Problem to work on:
Only lines with the string "family" are wanted. Pull them out of the data.

——

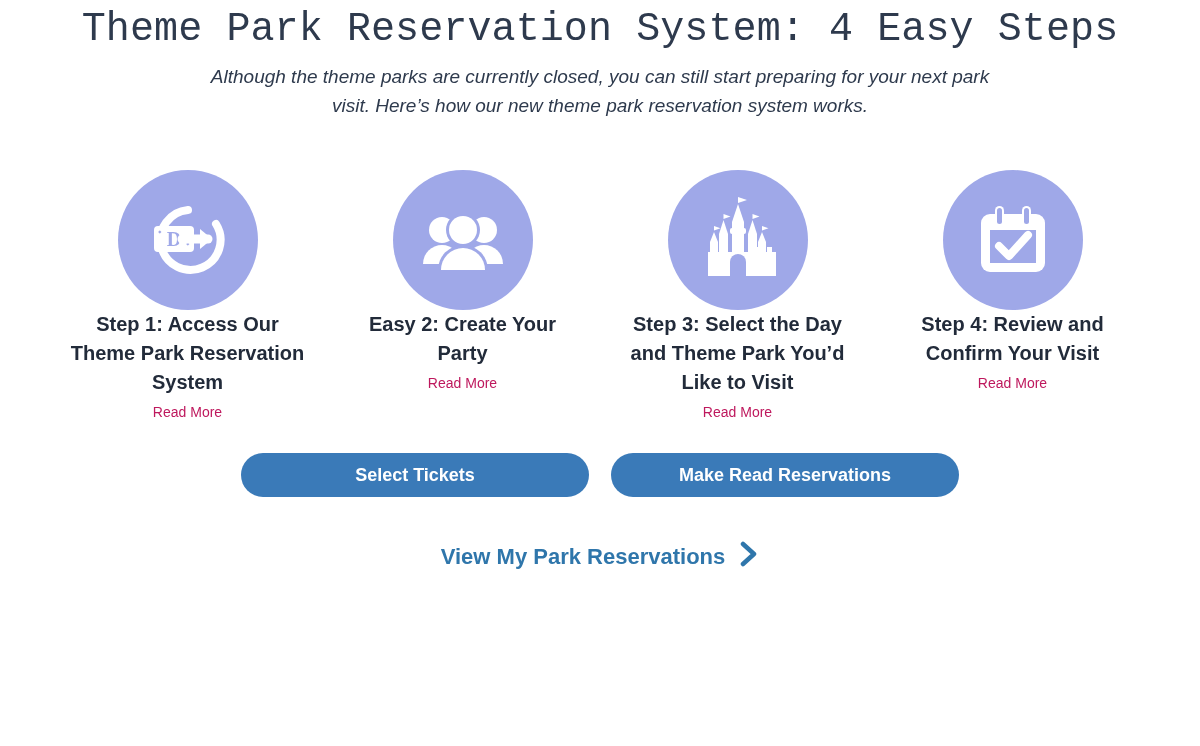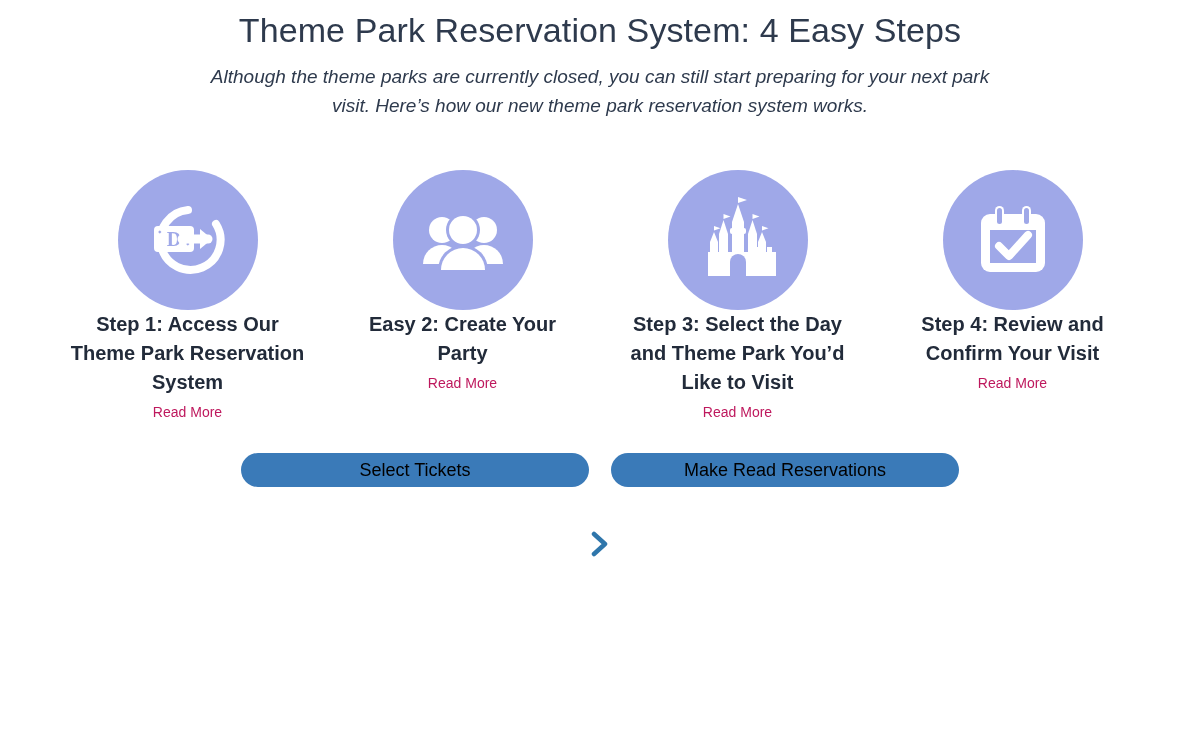--- a/index.html
+++ b/index.html
@@ -20,26 +20,27 @@
     position: relative;
     box-sizing: border-box;
   }
 
   
   .header {
     padding-top: 8px;
     text-align: center;
   }
   .page-title {
-    font-size: 34px;
+    font-size: 40px;
     font-weight: 300;
     line-height: 44px;
     color: #2e3a4d;
     letter-spacing: 0.1px;
     margin: 0;
+    font-family: Liberation Mono, monospace;
   }
   .page-subtitle {
     font-size: 19px;
     font-weight: 400;
     line-height: 29px;
     color: #2e3a4d;
     width: 800px;
     margin: 10px auto 0 auto;
     font-style: italic;
   }
@@ -108,27 +109,27 @@
 
   
   .buttons-row {
     margin-top: 28px;
     display: flex;
     justify-content: center;
     gap: 22px;
   }
   .cta-button {
     background: #3a7ab8;
-    color: #000000;
+    color: #ffffff;
     border: none;
     border-radius: 26px;
-    height: 34px;
+    height: 44px;
     font-size: 18px;
     font-family: "Liberation Sans", sans-serif;
-    font-weight: 400;
+    font-weight: 700;
     cursor: pointer;
     padding: 0 30px;
   }
   .cta-button.select-tickets { width: 348px; }
   .cta-button.make-reservations { width: 348px; }
 
   
   .bottom-row {
     margin-top: 44px;
     text-align: center;
@@ -269,20 +270,21 @@
   </div>
 
 
   <div class="buttons-row">
     <button class="cta-button select-tickets">Select Tickets</button>
     <button class="cta-button make-reservations">Make Read Reservations</button>
   </div>
 
   <div class="bottom-row">
     <a class="bottom-link" href="#">
+      <span>View My Park Reservations</span>
       <span class="chev-bold">
         <svg width="20" height="26" viewBox="0 0 20 26" aria-hidden="true">
           <path d="M4 3 L15 13 L4 23" fill="none" stroke="#2f76ab" stroke-width="4.5" stroke-linecap="round" stroke-linejoin="round"></path>
         </svg>
       </span>
     </a>
   </div>
 
 </div>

——

Exercise solution:
+    font-family: Liberation Mono, monospace;
     font-family: "Liberation Sans", sans-serif;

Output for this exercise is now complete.